Commentary

Standing knee-deep in it in Texas

The concept of legal standing was abandoned in the state’s new abortion law

June 7, 2021 4:50 am

The Texas Capitol in Austin, as seen on May 3, 2013. (Texas State Library and Archives Commission via Flickr/CC BY 2.0)

Standing. Skin in the game. It’s a basic legal principle drilled into the head of every first-year law student. In order to maintain a suit in court, a person has to have suffered a tangible harm — or be threatened with suffering such harm in the future.

Except in Texas. They’re different in Texas: The concept of standing doesn’t turn on suffering a tangible harm, it depends on who you are.

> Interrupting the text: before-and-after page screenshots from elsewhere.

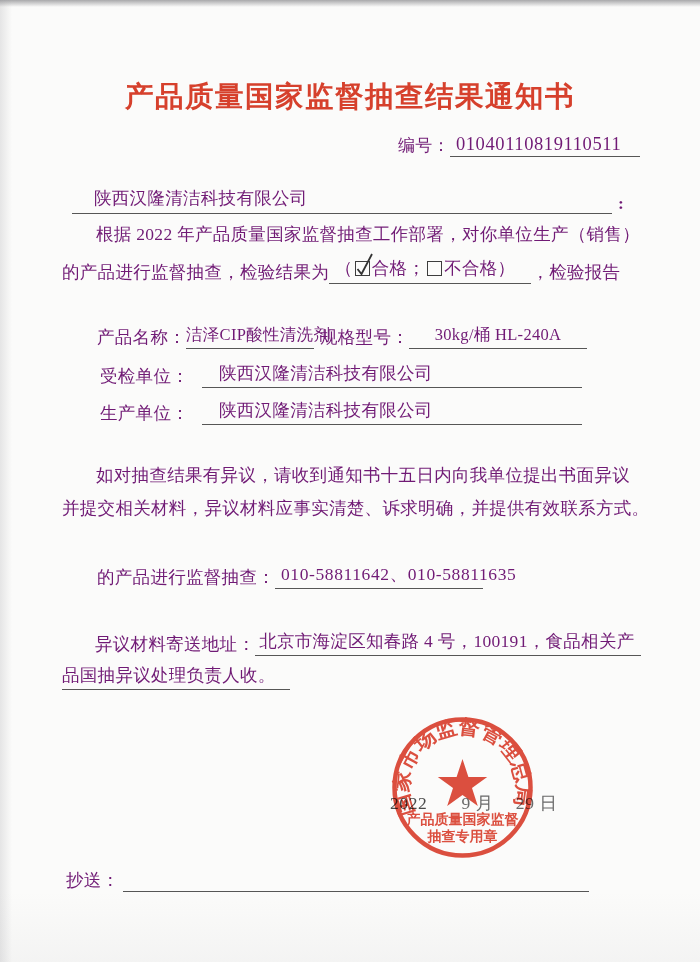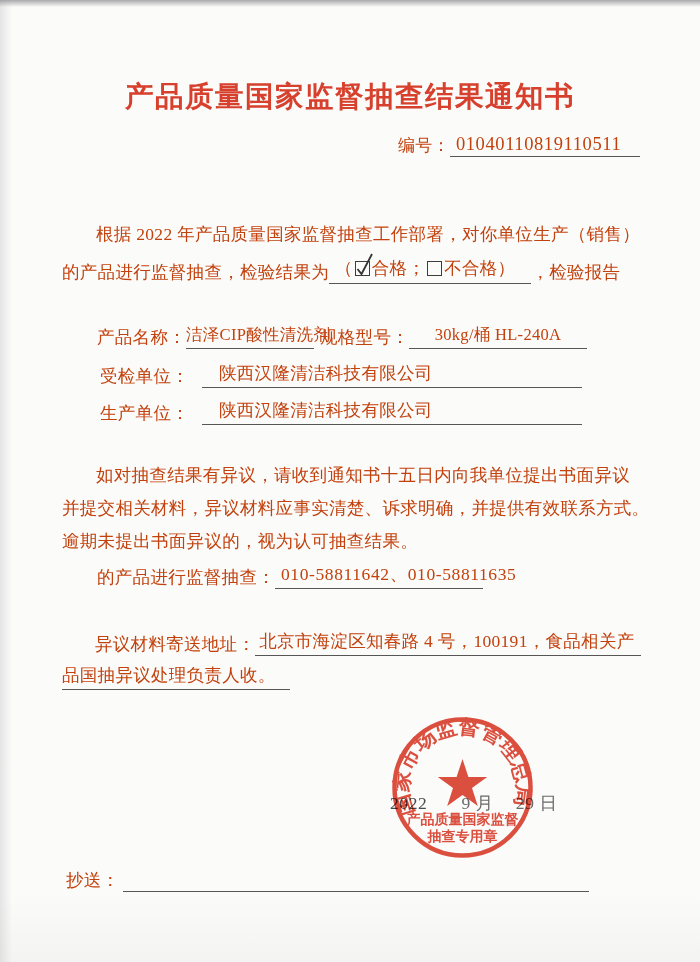"编号： 01040110819110511" .row { color: #c2410c -> #701a75 }
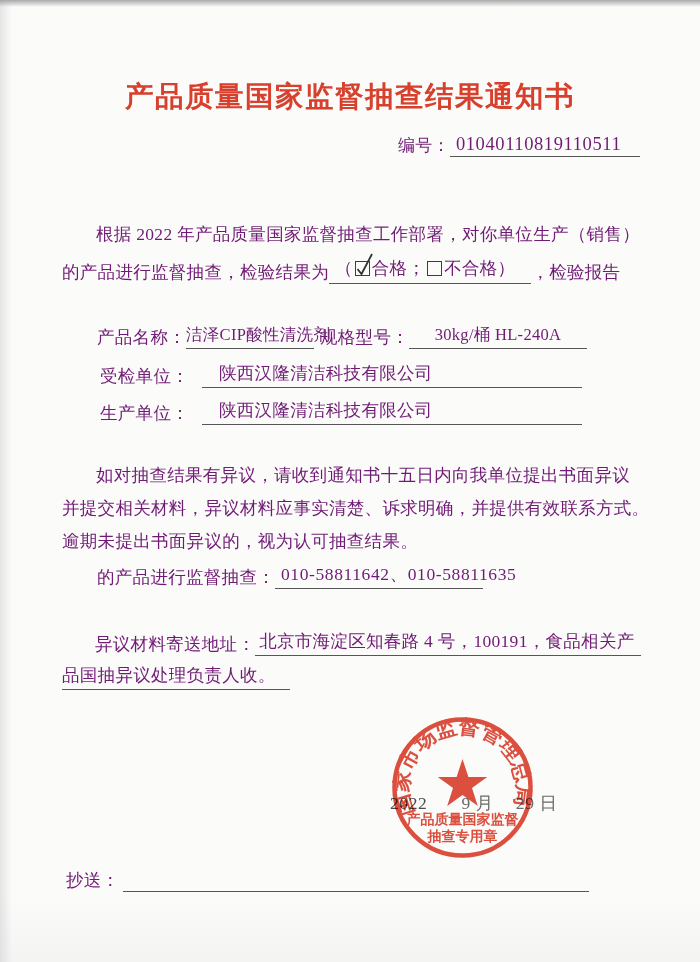"陕西汉隆清洁科技有限公司 :" div.row { html: none -> <div> <span>陕西汉隆清洁科技有限公司</span><span>:</span> </div> }
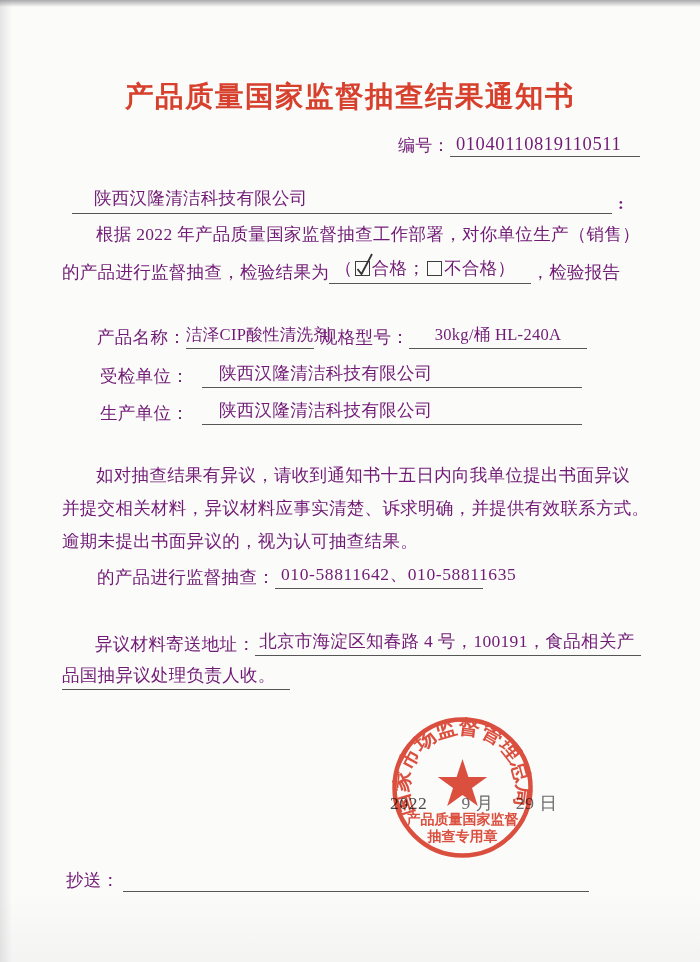"逾期未提出书面异议的，视为认可抽查结果。" div.row { html: <div>逾期未提出书面异议的，视为认可抽查结果。</div> -> none }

It was bad enough last year when Texas Attorney General Ken Paxton, joined by a rogue collection of other Republican state attorneys general, asked the U.S. Supreme Court to throw out the 2020 presidential election results in Georgia, Michigan, Pennsylvania and Wisconsin. Paxton didn’t even make it to first base. The Court summarily tossed his frivolous challenge, noting that Paxton did not have the standing to bring the suit. In the court’s words, “Texas has not demonstrated a judicially cognizable interest in the manner in which another State conducts its elections.”

In plain speak: The election operations and results in those four states did not harm Texas. In fact, legally, they were none of Texas’ business.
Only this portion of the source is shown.